La Roma batte lo Spezia in extremis nella 27esima giornata di campionato. A decidere l’incontro del “Picco” un rigore messo a segno da Abraham al 9′ minuto di recupero.
Prima occasione della partita al 3′ del primo tempo, quando Mancini, sugli sviluppi di un corner, impegna il portiere avversario Provedel. All’8 ancora pericolosa la squadra di Mourinho con un tiro a giro di Pellegrini che finisce di poco fuori.
Al 12′ lo Spezia perde per infortunio Sala, al suo posto entra Maggiore. Al 16′ Verde supera Zalewski e calcia verso la porta giallorossa con l palla che si spegne non lontana dall’incrocio dei pali.
Due minuti dopo palo degli ospiti con un destro dal limite di Pellegrini. Passa un minuto e a sfiorare il vantaggio è Abraham con un sinistro che termina fuori di un soffio.
Allo scadere dei primi 45 minuti di gioco la squadra di Thiago Motta resta in dieci per l’espulsione di Amian per doppia ammonizione.
La ripresa si apre con un colpo di testa di Abraham che non inquadra lo specchio della porta e con altro legno colpito dalla Roma, questa volta su un destro di Cristante.

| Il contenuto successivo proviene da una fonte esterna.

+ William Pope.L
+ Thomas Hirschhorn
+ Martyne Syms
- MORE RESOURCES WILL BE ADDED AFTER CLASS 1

All’11 ci prova lo Spezia con Nzola, sul cui sinistro Rui Patricio si fa trovare pronto. Un minuto dopo Veretout, servito da Zaniolo, non centra lo specchio della porta da buonissima posizione.
Al 25′ Provedel salva su una conclusione di Pellegrini. Il portiere dello Spezia devia in angolo al 29′ un diagonale di Zaniolo. Al 34′ un destro di Mkhitaryan finisce alto di poco. Non va lontana dallo specchio della porta neanche una punizione di Pellegrini all’87’.

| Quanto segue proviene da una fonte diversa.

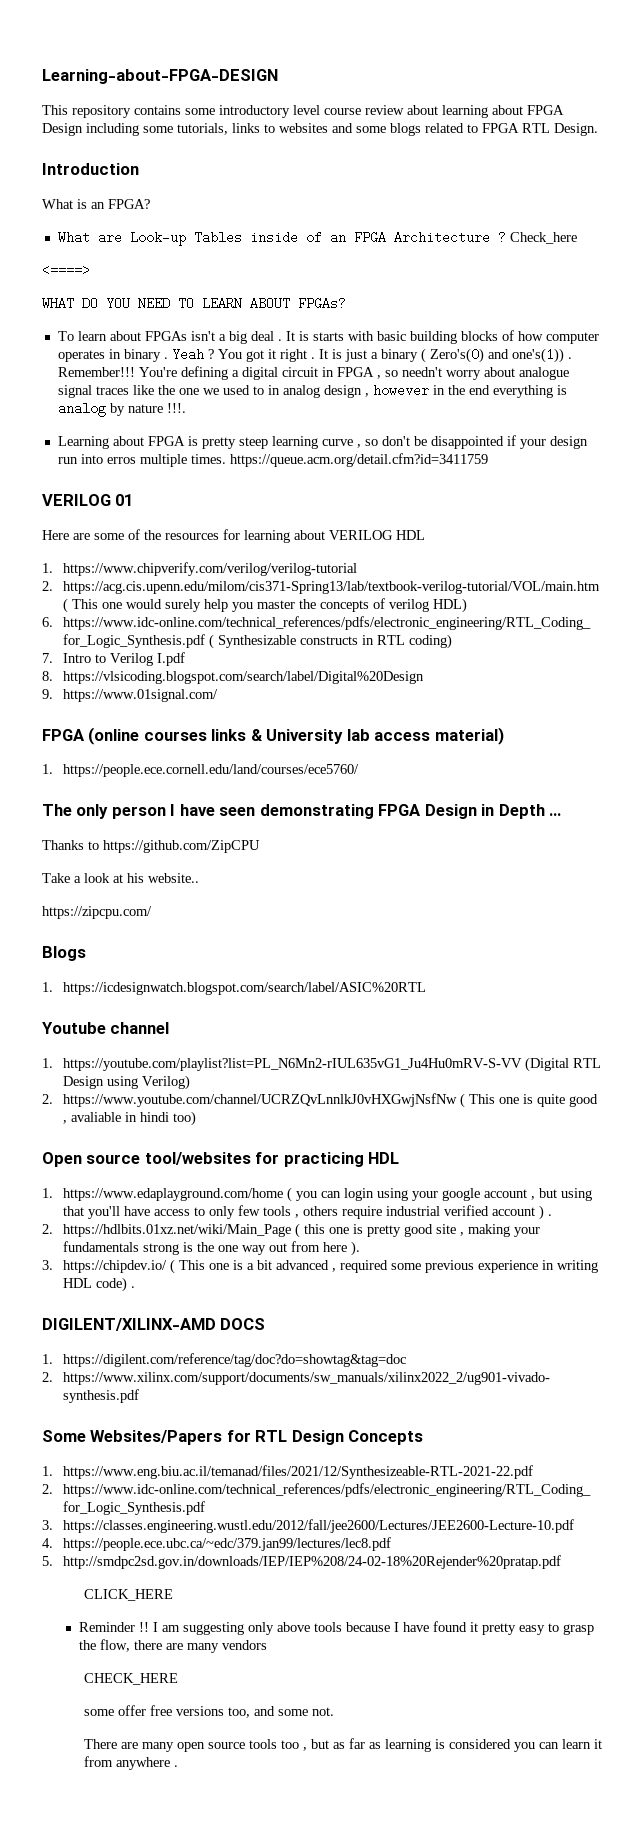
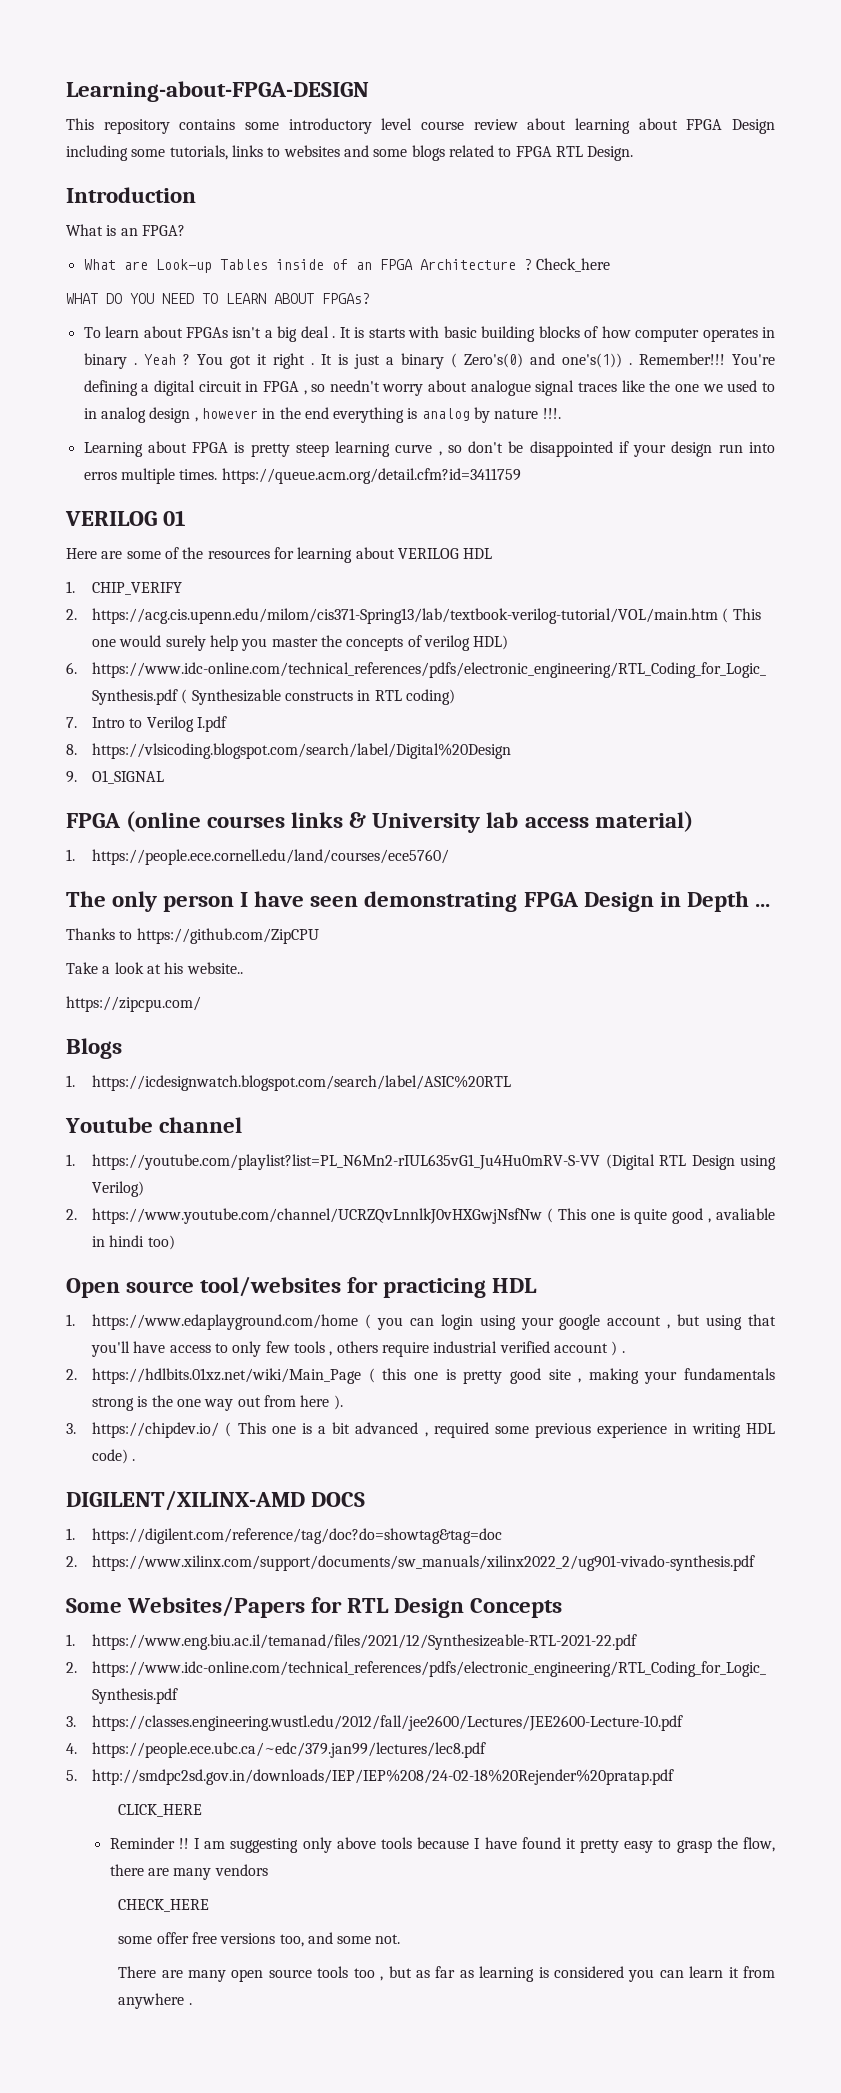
- <====>
- 1. https://www.chipverify.com/verilog/verilog-tutorial
+ 1. CHIP_VERIFY
- 9. https://www.01signal.com/
+ 9. O1_SIGNAL

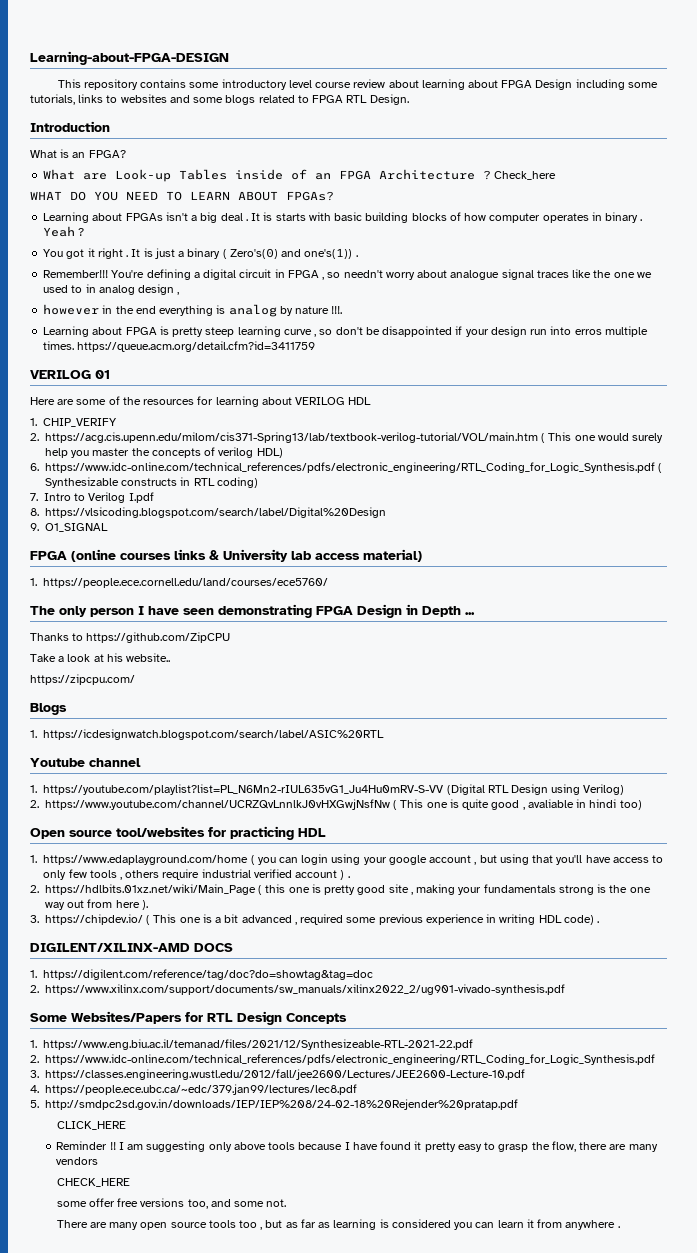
- To learn about FPGAs isn't a big deal .
+ Learning about FPGAs isn't a big deal .
- Yeah ? You got it right .
+ Yeah ?
+ You got it right .
- It is just a binary ( Zero's(0) and one's(1)) . Remember!!!
+ It is just a binary ( Zero's(0) and one's(1)) .
+ Remember!!!
- You're defining a digital circuit in FPGA , so needn't worry about analogue signal traces like the one we used to in analog design , however in the end everything is analog by nature !!!.
+ You're defining a digital circuit in FPGA , so needn't worry about analogue signal traces like the one we used to in analog design ,
+ however in the end everything is analog by nature !!!.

Nel recupero lo Spezia si salva due volte, prima su Shomurodov e poi su Abraham, ma non può nulla al 99′ quando l’attaccante inglese della Roma trasforma un rigore decretato da Fabbri, dopo consulto al VAR, per un fallo di Maggiore su Zaniolo.
La partita finisce uno a zero per i giallorossi, che conquistano tre punti importanti con cui salgono in classifica a quota 44 punti. Sabato prossimo, nella ventottesima giornata di campionato, ospiteranno l’Atalanta.